Gold Is Heading Towards $1,400, Not $1,200 — Bloomberg Intelligence
Editor's Note: Get caught up in minutes with our speedy summary of today's must-read news stories and expert opinions that moved the precious metals and financial markets. Sign up here!
(Kitco News) - The gold market gauge is turning from bear to bull, with the metal most likely heading higher towards $1,400, according to Bloomberg Intelligence (BI).
Gold will not be stuck around the $1,300 level for much longer, with the market waiting on peak U.S. dollar and more volatility in the equity space to push prices higher, said BI senior commodity strategist Mike McGlone.
“Stuck close to $1,300 an ounce in 1Q, gold is set to head for resistance at $1,400 instead of continuing to consolidate and revisit $1,200. It's been six years since gold traded above $1,400 vs. just a few months ago when it was below $1,200, yet headwinds are dropping fast, with a lofty dollar the primary remaining holdout,” BI’s April report stated.
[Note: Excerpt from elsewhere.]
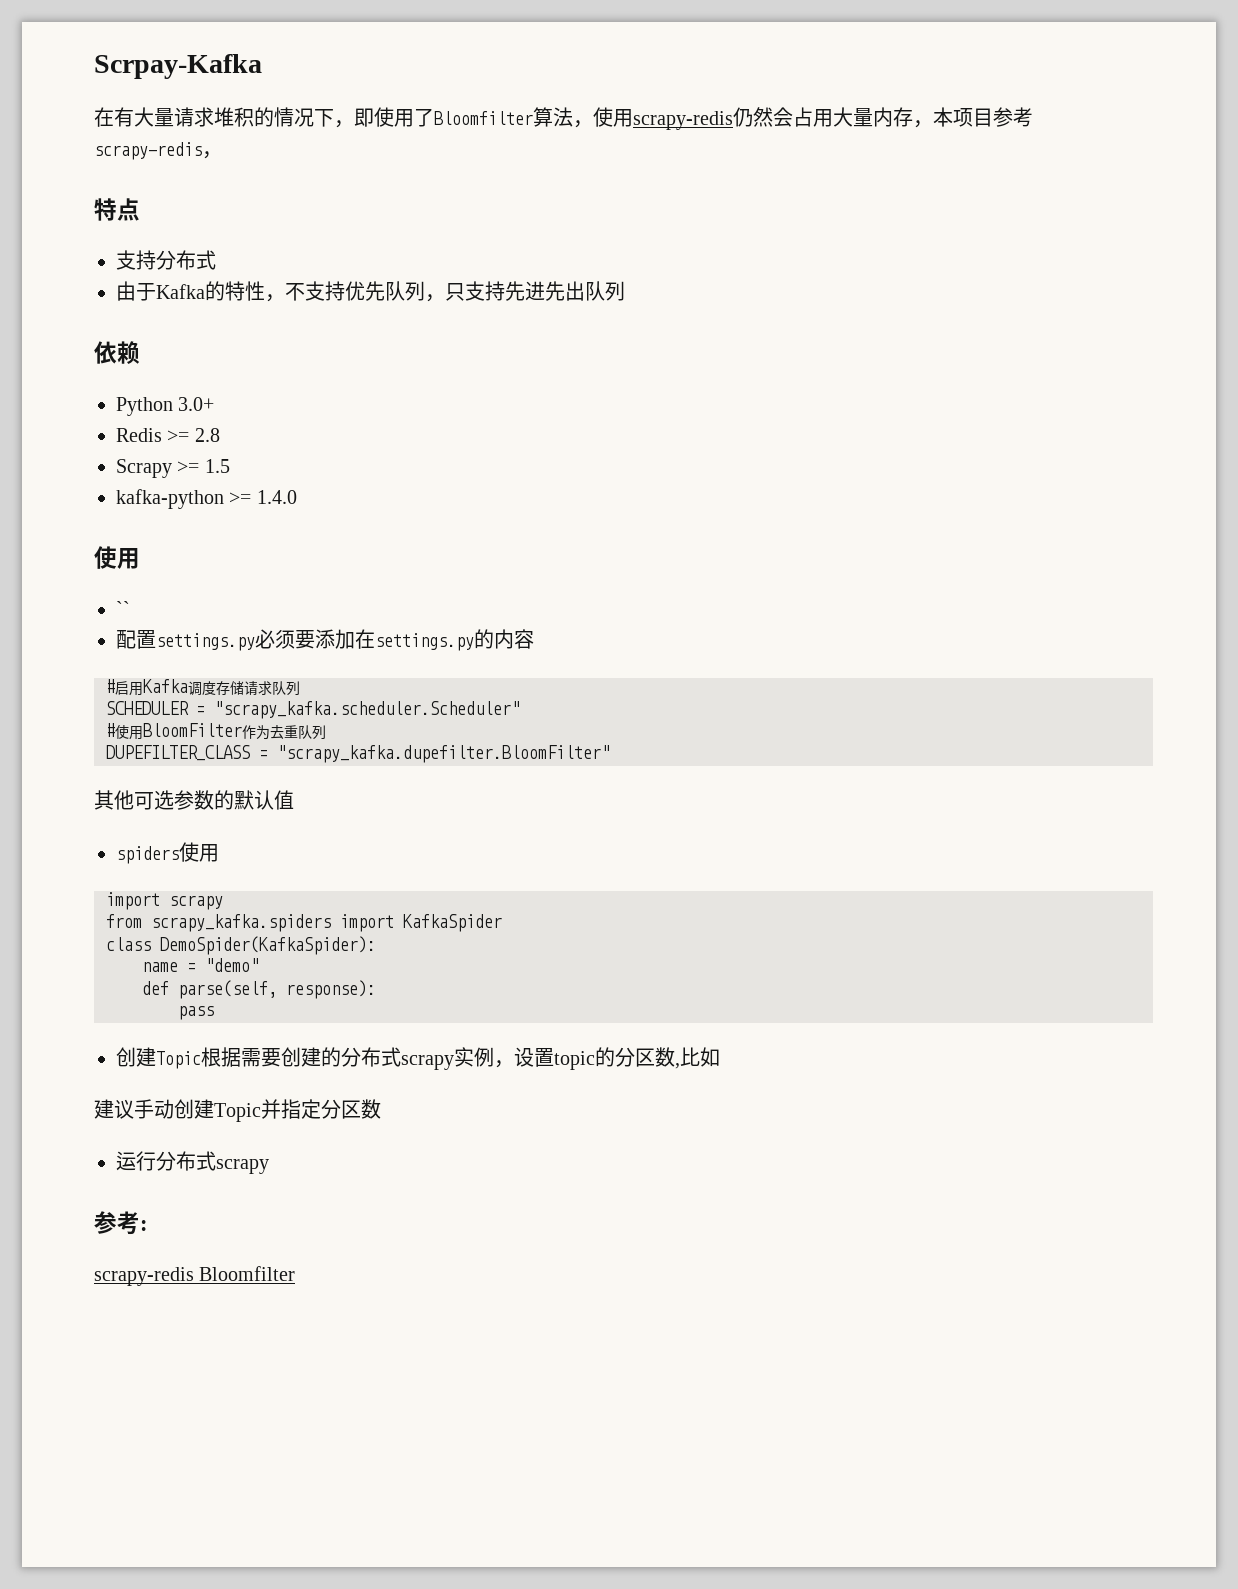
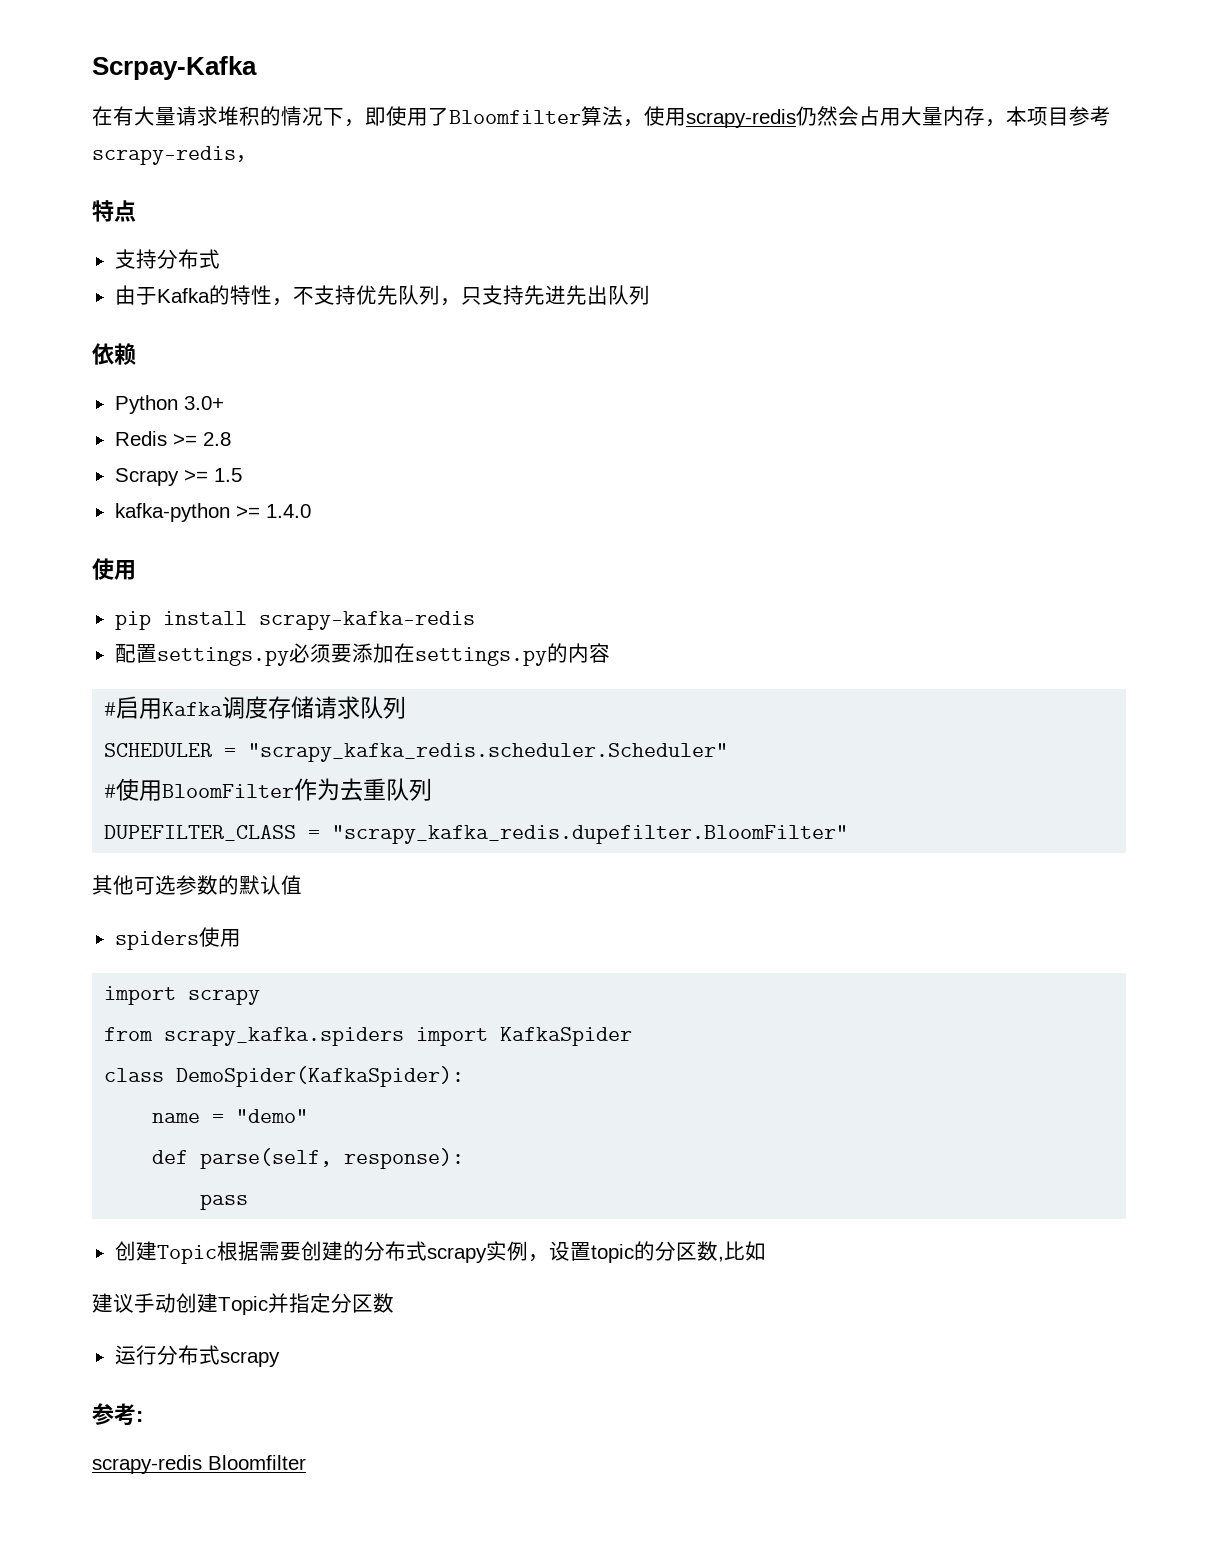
[116,601,130,616] `` -> [114,611,475,630] pip install scrapy-kafka-redis
[214,701,520,719] "scrapy_kafka.scheduler.Scheduler" -> [248,743,729,762] "scrapy_kafka_redis.scheduler.Scheduler"
[277,745,610,763] "scrapy_kafka.dupefilter.BloomFilter" -> [332,825,849,844] "scrapy_kafka_redis.dupefilter.BloomFilter"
Gold’s set-up looks similar to that of 2002, when the U.S. dollar peaked and the gold market turned bullish, McGlone pointed out.
“A peak in the trade-weighted broad dollar should seal a gold recovery, more so than in 2017. Then, stock-market volatility was still declining toward multi-decade lows while rates and yields were on the rise. The opposite conditions are in place now, with a strong dollar the final pillar for gold,” he wrote.
A more dovish Federal Reserve is also helping gold breach its resistance levels, BI’s report added.
“Futures have shifted to expectations of a Fed easing in the aftermath 2018's failed gold-bear raid. Managed-money positions on CME-traded gold futures reached the most net short in October, as a percentage of open interest in the database since 2006. In an environment of historically low volatility, such an extreme is a prime candidate for forming a longer-term price bottom. Seemingly unstoppable exchange-traded fund (ETF) inflows indicate endorsement of higher prices,” McGlone explained.
Going from rate hikes to rate cuts could be gold’s strength and dollar’s unwinding, the strategist stated.
“If futures are right and rate cuts are next, a peak dollar is likelier, supporting gold and precious metals. The correlation between metals and the dollar is one of the most negative,” McGlone said. “We expect last year's strong dollar performance to have marked a last gasp for the bull market, and for the greenback to remain near the bottom of 2019 performers, which is primarily supportive of metals.”